Across the state, streets are riddled with potholes, bridges are crumbling and local transit needs are being ignored. Three quarters of Wisconsin’s roads are of “poor” or “mediocre” quality, and over 1,100 bridges, 8 percent of all bridges in the state, are structurally deficient. Nonetheless, funding for local road maintenance and repair has declined by 30% over the past 15 years. Meanwhile spending on big-ticket highway projects has nearly doubled.

“It is beyond time for state leaders to embrace more responsible transportation solutions,” said Shannon Majewski of the Coalition to Oppose the West Waukesha Bypass and a resident of Waukesha.  “There is a way to achieve the goals of this project without widening the highway that is safer for local schoolchildren, less invasive and destructive, and far less costly for taxpayers.”

At the same time, Wisconsinites – and especially Millennials – are driving less, and want more transportation options, including more walkable and bike-able communities, and more and better transit. Yet, funding for these options is being cut, to build highway boondoggles.  Investing in these options is not only key to bringing and keeping young, bright minds in Wisconsin; it will also become more and more essential as our population ages, and older Wisconsinites who can no longer drive become stranded, without options.
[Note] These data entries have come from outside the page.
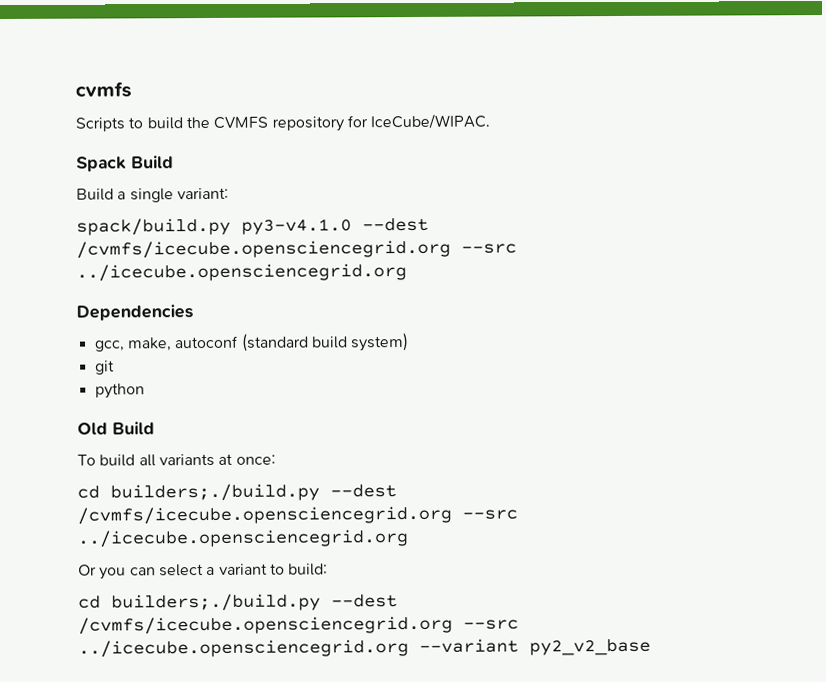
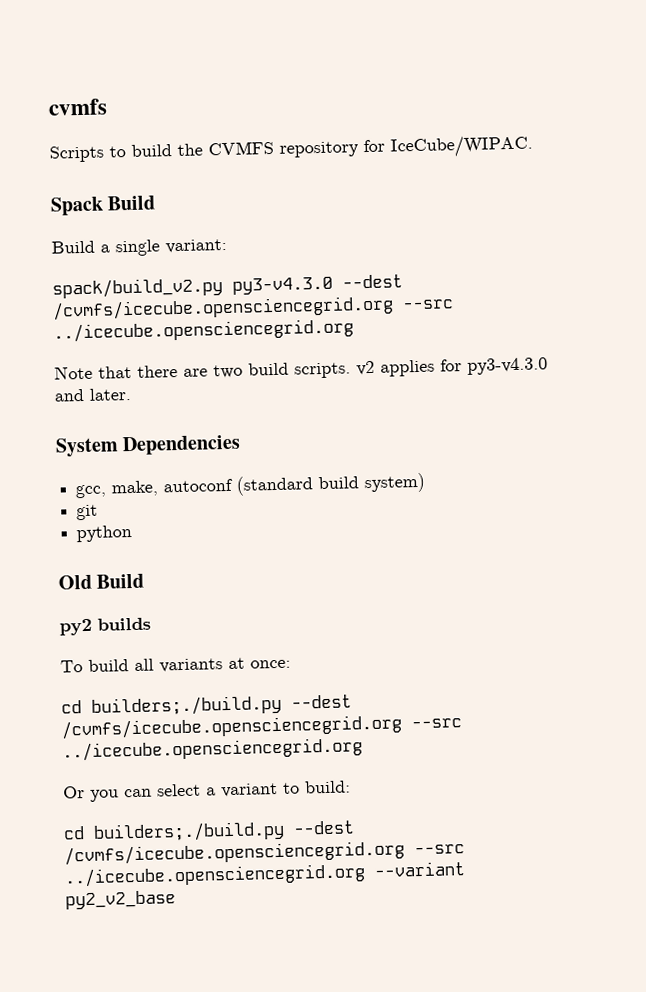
- spack/build.py py3-v4.1.0 --dest /cvmfs/icecube.opensciencegrid.org --src ../icecube.opensciencegrid.org
- Dependencies
+ spack/build_v2.py py3-v4.3.0 --dest /cvmfs/icecube.opensciencegrid.org --src ../icecube.opensciencegrid.org
+ Note that there are two build scripts. v2 applies for py3-v4.3.0 and later.
+ System Dependencies
+ py2 builds

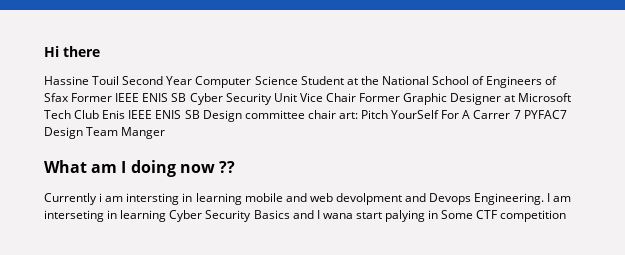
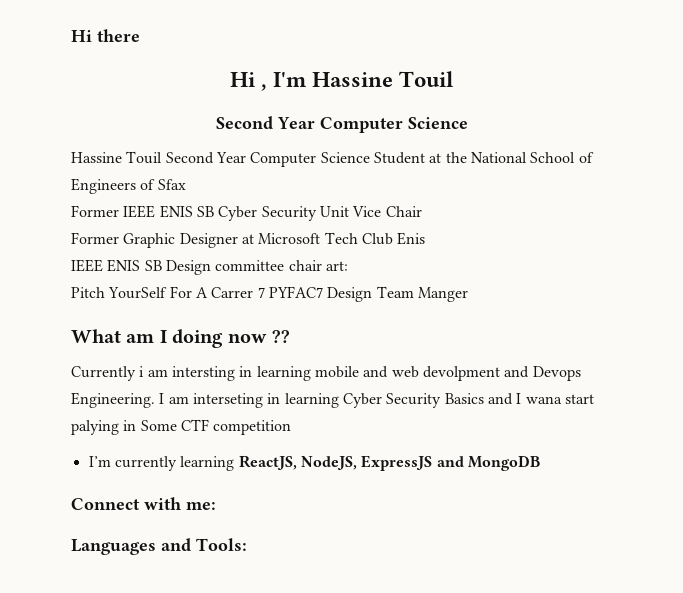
+ Hi , I'm Hassine Touil
+ Second Year Computer Science
- Hassine Touil Second Year Computer Science Student at the National School of Engineers of Sfax Former IEEE ENIS SB Cyber Security Unit Vice Chair Former Graphic Designer at Microsoft Tech Club Enis IEEE ENIS SB Design committee chair art: Pitch YourSelf For A Carrer 7 PYFAC7 Design Team Manger
+ Hassine Touil Second Year Computer Science Student at the National School of Engineers of Sfax
+ Former IEEE ENIS SB Cyber Security Unit Vice Chair
+ Former Graphic Designer at Microsoft Tech Club Enis
+ IEEE ENIS SB Design committee chair art:
+ Pitch YourSelf For A Carrer 7 PYFAC7 Design Team Manger
+ I’m currently learning ReactJS, NodeJS, ExpressJS and MongoDB
+ Connect with me:
+ Languages and Tools:

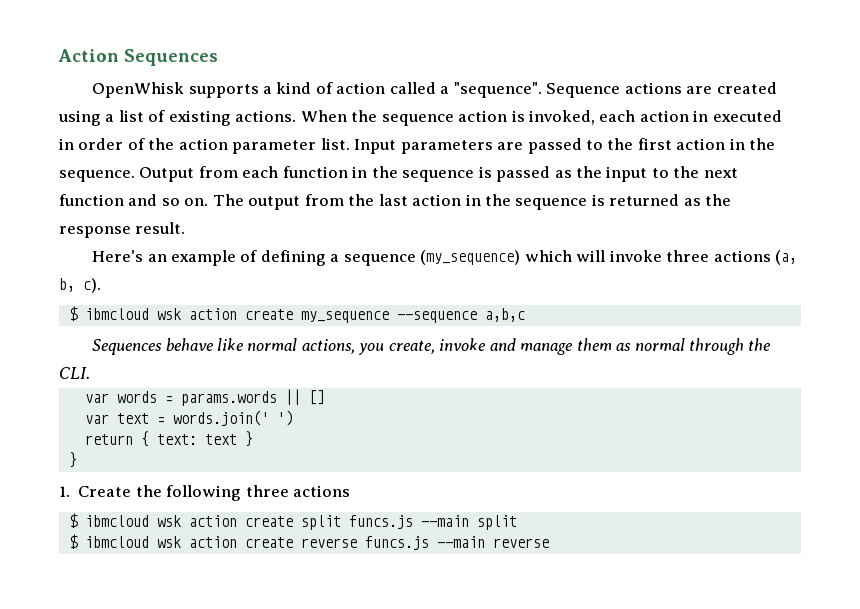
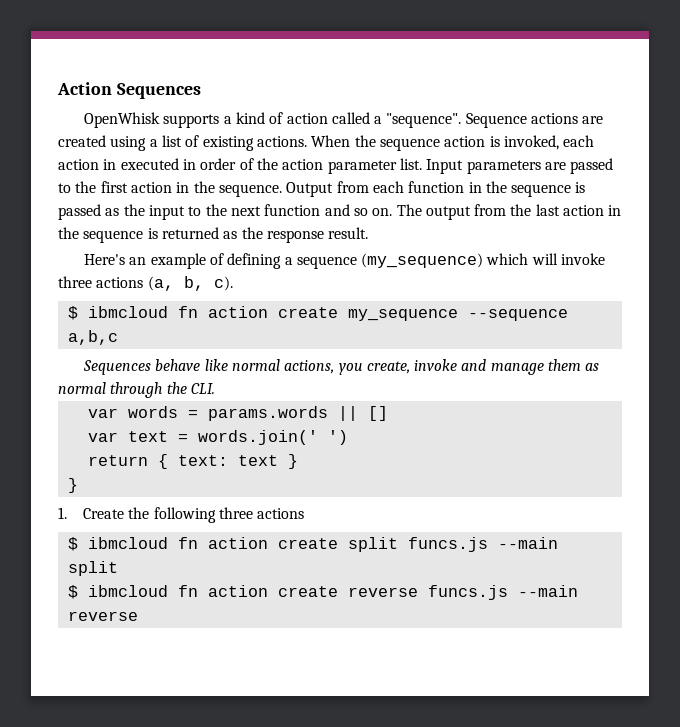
- $ ibmcloud wsk action create my_sequence --sequence a,b,c
+ $ ibmcloud fn action create my_sequence --sequence a,b,c
- $ ibmcloud wsk action create split funcs.js --main split
+ $ ibmcloud fn action create split funcs.js --main split
- $ ibmcloud wsk action create reverse funcs.js --main reverse
+ $ ibmcloud fn action create reverse funcs.js --main reverse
“Instead of spending billions on new mega-highway expansion projects that we can’t afford, don’t want and don’t need – and especially before considering new transportation taxes – we should focus transportation funds on fixing what we have first,” said Bruce Speight, WISPIRG Director.

Faced with crumbling local infrastructure and growing transit needs across the state, Governor Walker’s Department of Transportation is instead choosing to waste billions of taxpayer dollars to expand highways, on stretches of road where we are driving less.

Take the expansion of I-94 in Milwaukee as an example: The state intends to spend as much as an additional $800 million (above and beyond the cost of repairing the aging highway) to add capacity to the Interstate, despite strong public opposition and an 8 percent decrease in traffic volumes from 2000-2012.

Four dubious highway expansion projects, including the double-decker expansion of I-94 in Milwaukee, would cost taxpayers nearly $3 billion. For just a third of that, we could repair local roads, upgrade transit, bicycle and pedestrian infrastructure, and finance the urgent rehabilitation of state-owned roads – for the next 10 years.

“Let’s be clear: We don’t have a revenue problem, we have a spending problem,” concluded Speight.  “We are here today to call on Governor Walker to tell us why he is talking about taxes when we are wasting precious transportation dollars on wasteful highway expansions, AND our local roads and transit systems are crumbling. Governor Walker, will you cancel wasteful and unneeded highway boondoggles, and get our transportation priorities right?”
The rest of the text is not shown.